**EXERCISE OBJECTIVE:** The data must be given again exactly as written, with all images omitted.

### DATA SECTION ###

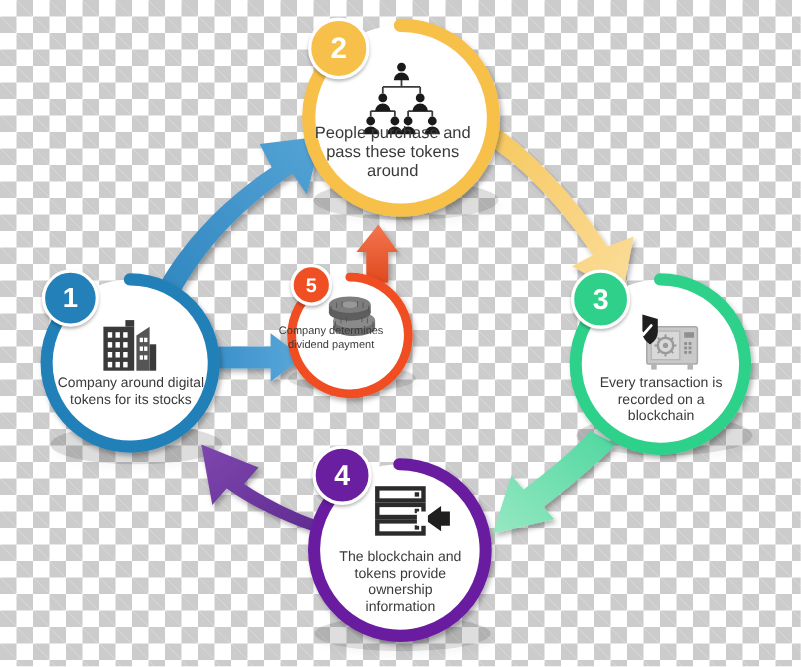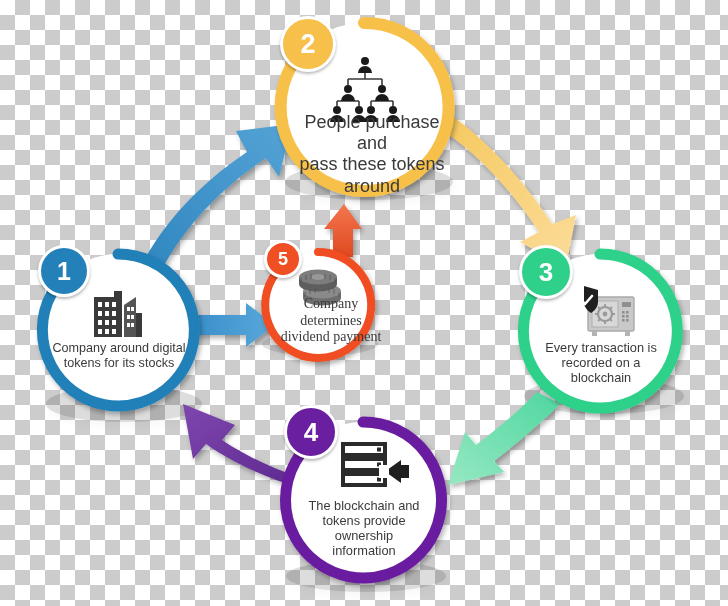--- a/index.html
+++ b/index.html
@@ -328,29 +328,29 @@
     <span>4</span>
   </div>
 
   <div class="badge" style="left:264px; top:240px; width:38px; height:38px; background:#f04e23; font-size:18px;">
     <span>5</span>
   </div>
 
   <div class="node-label" style="left:46px; top:341px; width:146px; font-size:12.6px;">Company around digital
 tokens for its stocks</div>
 
-  <div class="node-label" style="left:299px; top:112px; width:146px; font-size:18px;">People purchase and
+  <div class="node-label" style="left:284px; top:112px; width:146px; font-size:15px;">People purchase and
 pass these tokens
 around</div>
 
   <div class="node-label" style="left:292px; top:498px; width:144px; font-size:12.8px;">The blockchain and
 tokens provide
 ownership
 information</div>
 
   <div class="node-label" style="left:530px; top:340px; width:142px; font-size:12.8px;">Every transaction is
 recorded on a
 blockchain</div>
 
-  <div class="node-label" style="left:278px; top:296px; width:106px; font-size:14px;font-family:Liberation Serif, serif;">Company determines
+  <div class="node-label" style="left:248px; top:296px; width:106px; font-size:10px;">Company determines
 dividend payment</div>
 
 </div>
 
 </body></html>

###

**RESULT OF THE EXERCISE:**
--- a/index.html
+++ b/index.html
@@ -328,29 +328,29 @@
     <span>4</span>
   </div>
 
   <div class="badge" style="left:264px; top:240px; width:38px; height:38px; background:#f04e23; font-size:18px;">
     <span>5</span>
   </div>
 
   <div class="node-label" style="left:46px; top:341px; width:146px; font-size:12.6px;">Company around digital
 tokens for its stocks</div>
 
-  <div class="node-label" style="left:299px; top:112px; width:146px; font-size:18px;">People purchase and
+  <div class="node-label" style="left:284px; top:112px; width:146px; font-size:15px;">People purchase and
 pass these tokens
 around</div>
 
   <div class="node-label" style="left:292px; top:498px; width:144px; font-size:12.8px;">The blockchain and
 tokens provide
 ownership
 information</div>
 
   <div class="node-label" style="left:530px; top:340px; width:142px; font-size:12.8px;">Every transaction is
 recorded on a
 blockchain</div>
 
-  <div class="node-label" style="left:278px; top:296px; width:106px; font-size:14px;font-family:Liberation Serif, serif;">Company determines
+  <div class="node-label" style="left:248px; top:296px; width:106px; font-size:10px;">Company determines
 dividend payment</div>
 
 </div>
 
 </body></html>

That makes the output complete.